▸ **YOUR ASSIGNMENT**:
Show, from the records below, all lines that contain the word "external".
::: DATA PROVIDED :::
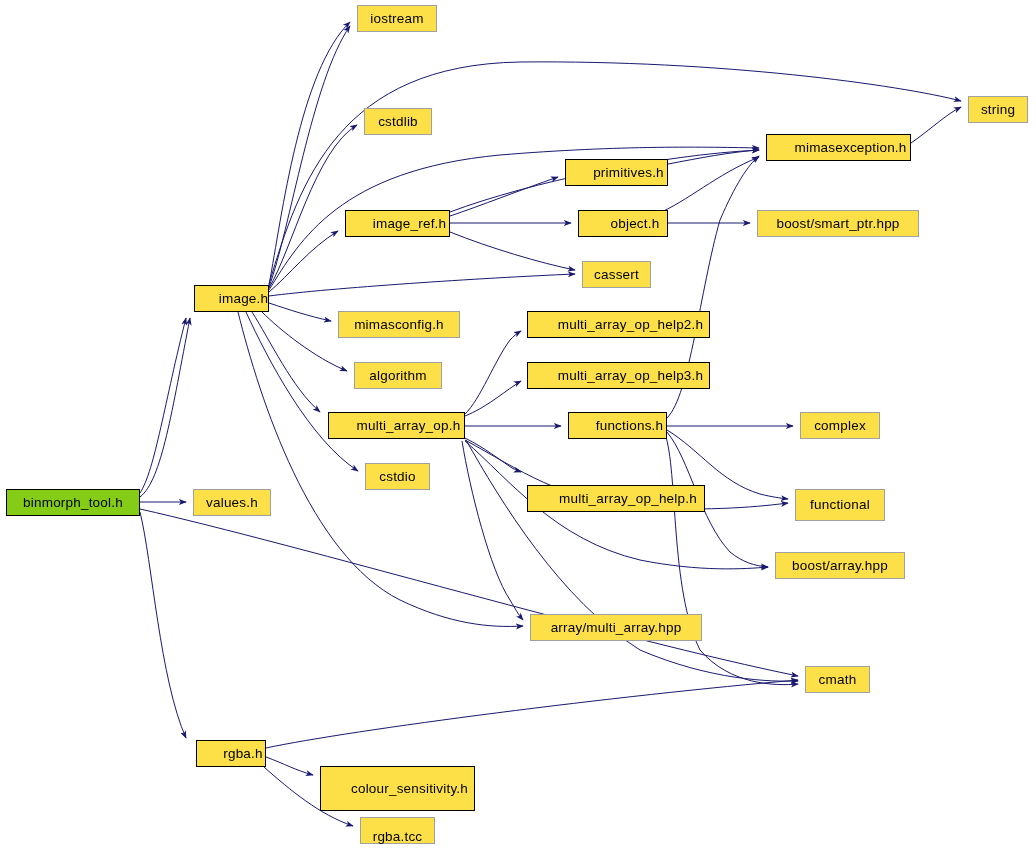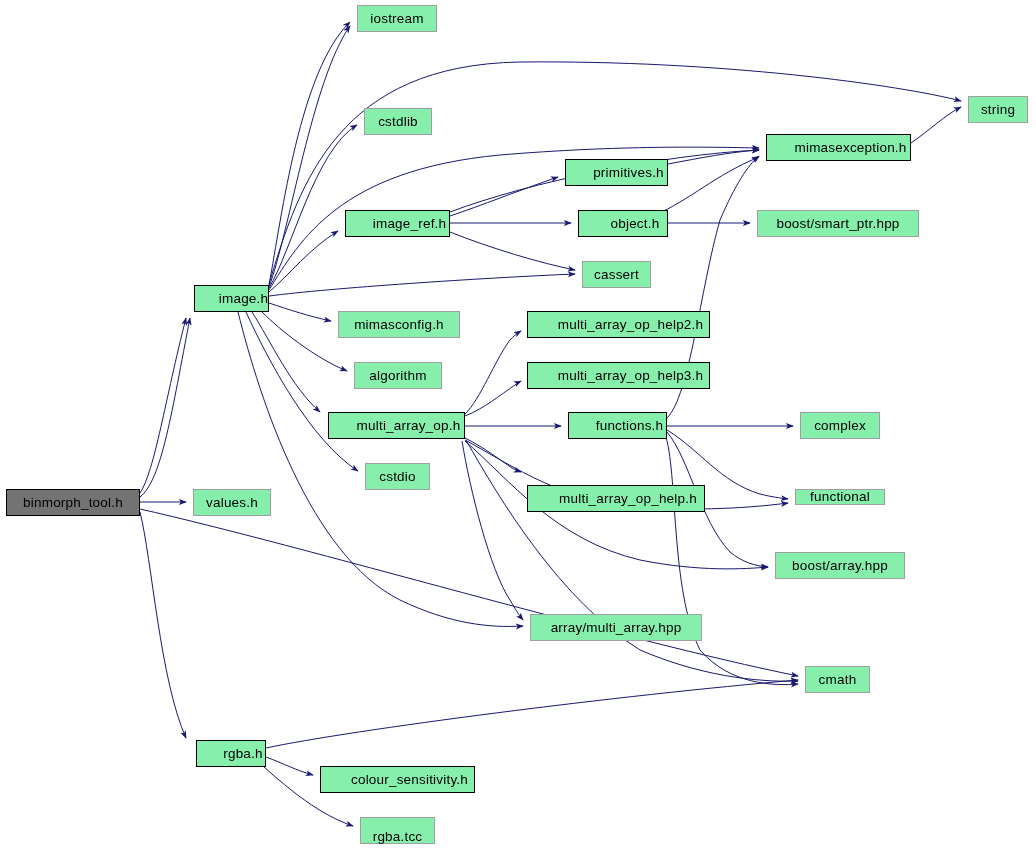--- a/index.html
+++ b/index.html
@@ -35,7 +35,7 @@
     line-height: 1;
     letter-spacing: 0.2px;
     color: #000000;
-    background: #86efac;
+    background: #fde047;
     border: 1px solid #a0a0a0;
     z-index: 3;
   }

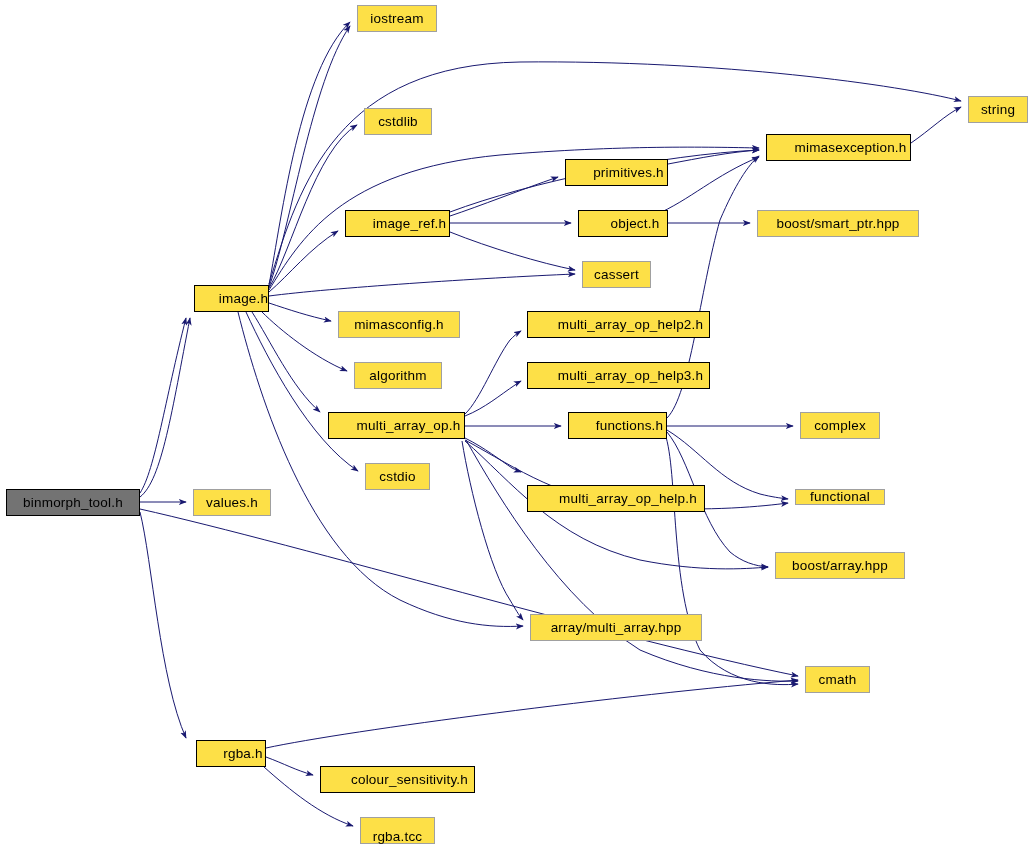--- a/index.html
+++ b/index.html
@@ -45,7 +45,7 @@
   }
   .node.current {
     border: 1px solid #000000;
-    background: #737373;
+    background: #84cc16;
   }
   .node-label {
     pointer-events: none;

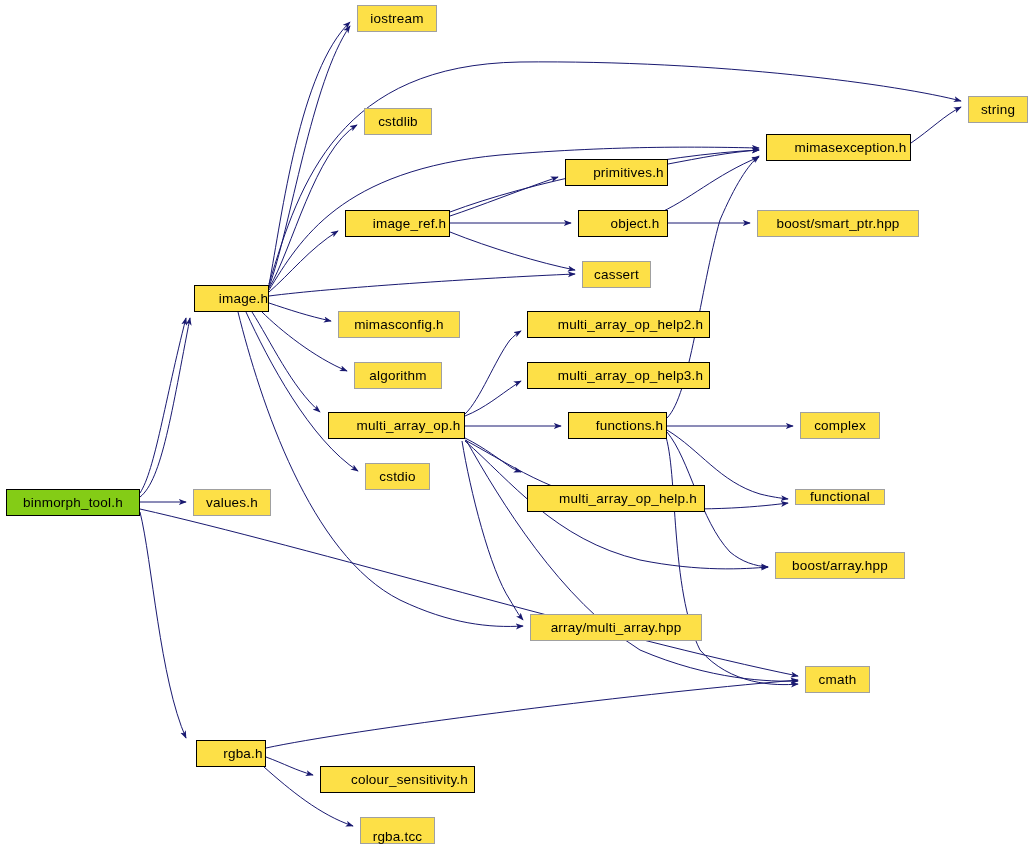--- a/index.html
+++ b/index.html
@@ -172,7 +172,7 @@
       <div class="node external" style="left: 800px; top: 412px; width: 80px; height: 27px;">
         <span class="node-label">complex</span>
       </div>
-      <div class="node external" style="left: 795px; top: 489px; width: 90px; height: 16px;">
+      <div class="node external" style="left: 795px; top: 489px; width: 90px; height: 32px;">
         <span class="node-label">functional</span>
       </div>
       <div class="node external" style="left: 775px; top: 552px; width: 130px; height: 27px;">

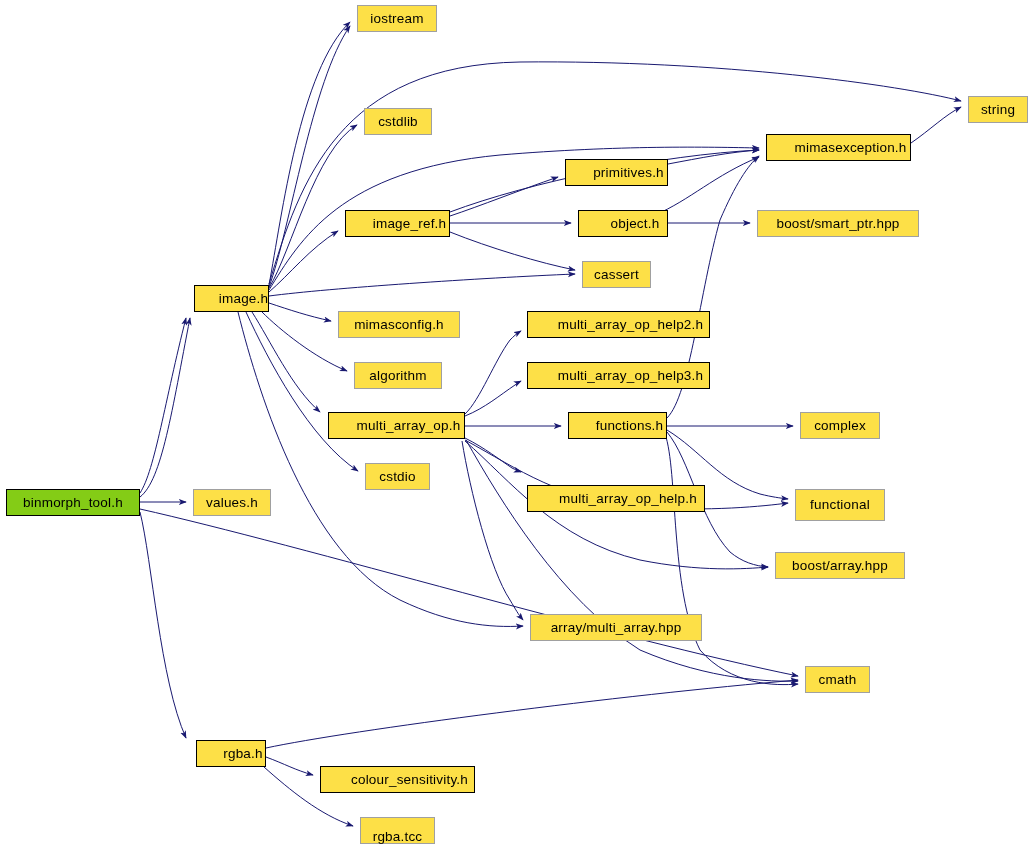--- a/index.html
+++ b/index.html
@@ -184,7 +184,7 @@
       <div class="node external" style="left: 805px; top: 666px; width: 65px; height: 27px;">
         <span class="node-label">cmath</span>
       </div>
-      <div class="node local" style="left: 320px; top: 766px; width: 155px; height: 27px;">
+      <div class="node local" style="left: 320px; top: 766px; width: 155px; height: 45px;">
         <span class="node-label">colour_sensitivity.h</span>
       </div>
       <div class="node external" style="left: 360px; top: 817px; width: 75px; height: 27px; align-items: flex-end;">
:::
▸ **REPLY**:
       <div class="node external" style="left: 800px; top: 412px; width: 80px; height: 27px;">
-      <div class="node external" style="left: 795px; top: 489px; width: 90px; height: 16px;">
+      <div class="node external" style="left: 795px; top: 489px; width: 90px; height: 32px;">
       <div class="node external" style="left: 775px; top: 552px; width: 130px; height: 27px;">
       <div class="node external" style="left: 805px; top: 666px; width: 65px; height: 27px;">
       <div class="node external" style="left: 360px; top: 817px; width: 75px; height: 27px; align-items: flex-end;">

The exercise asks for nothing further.